## [PROBLEM REQUIREMENTS]
Exactly as written, transcribe the lines that run from the one containing "subtotal: 12447.80 -> 12211.80" to the end of the records below.

## [INPUT MATERIAL]
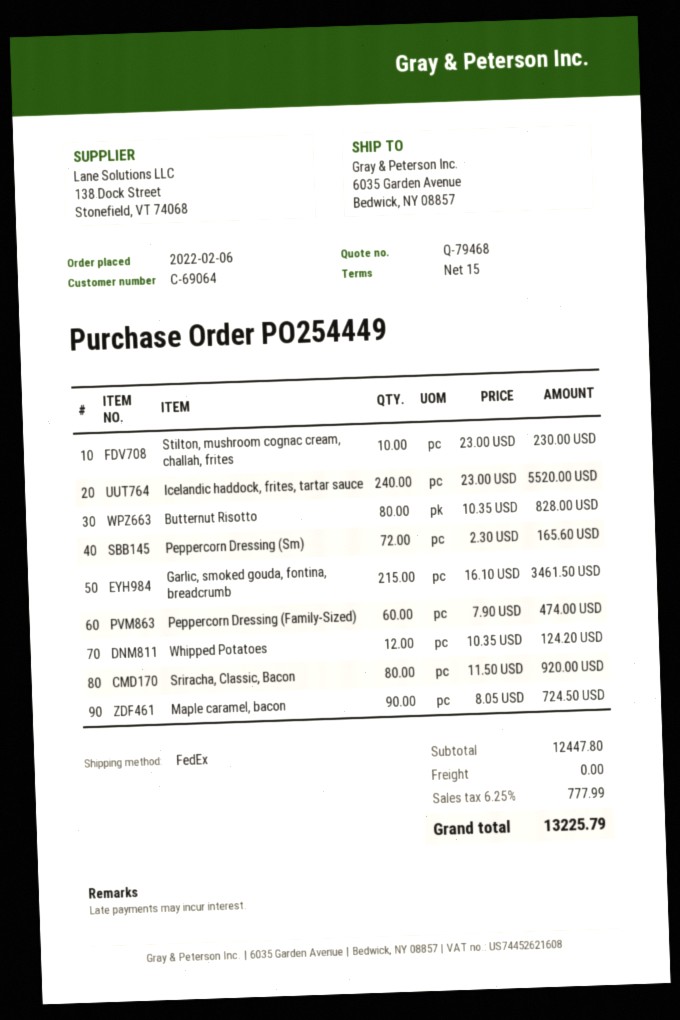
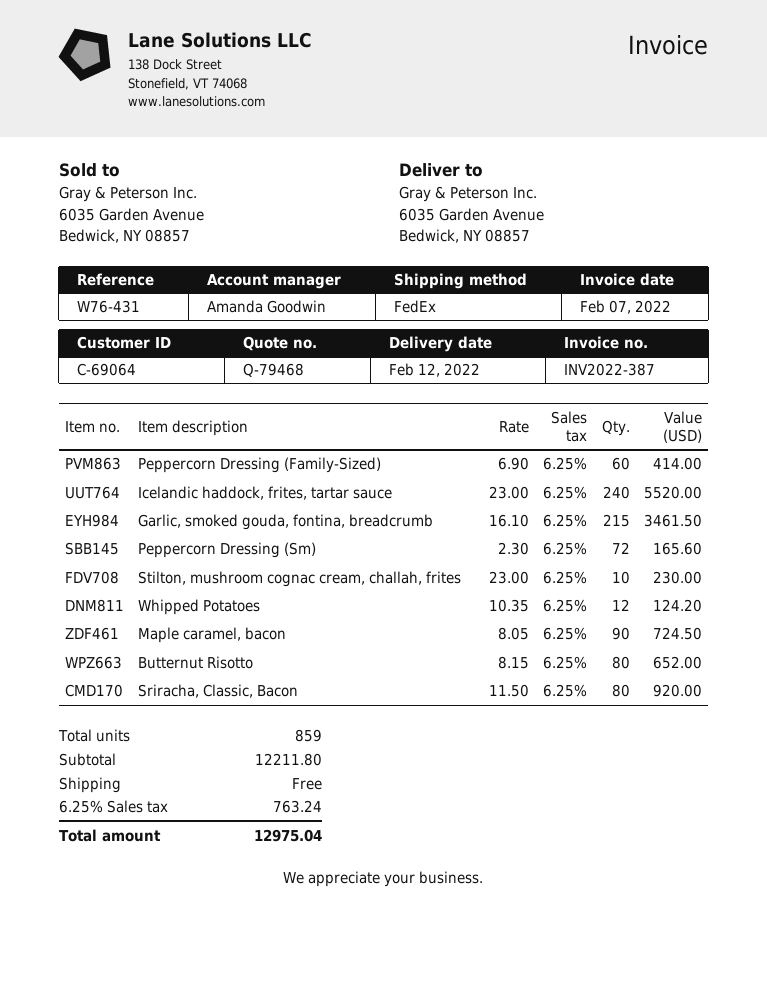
Butternut Risotto: 80 x 10.35 = 828.00 -> 80 x 8.15 = 652.00
Peppercorn Dressing (Family-Sized): 60 x 7.90 = 474.00 -> 60 x 6.90 = 414.00
subtotal: 12447.80 -> 12211.80
tax: 6.25% = 777.99 -> 6.25% = 763.24
total: 13225.79 -> 12975.04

## [EXERCISE SOLUTION]
subtotal: 12447.80 -> 12211.80
tax: 6.25% = 777.99 -> 6.25% = 763.24
total: 13225.79 -> 12975.04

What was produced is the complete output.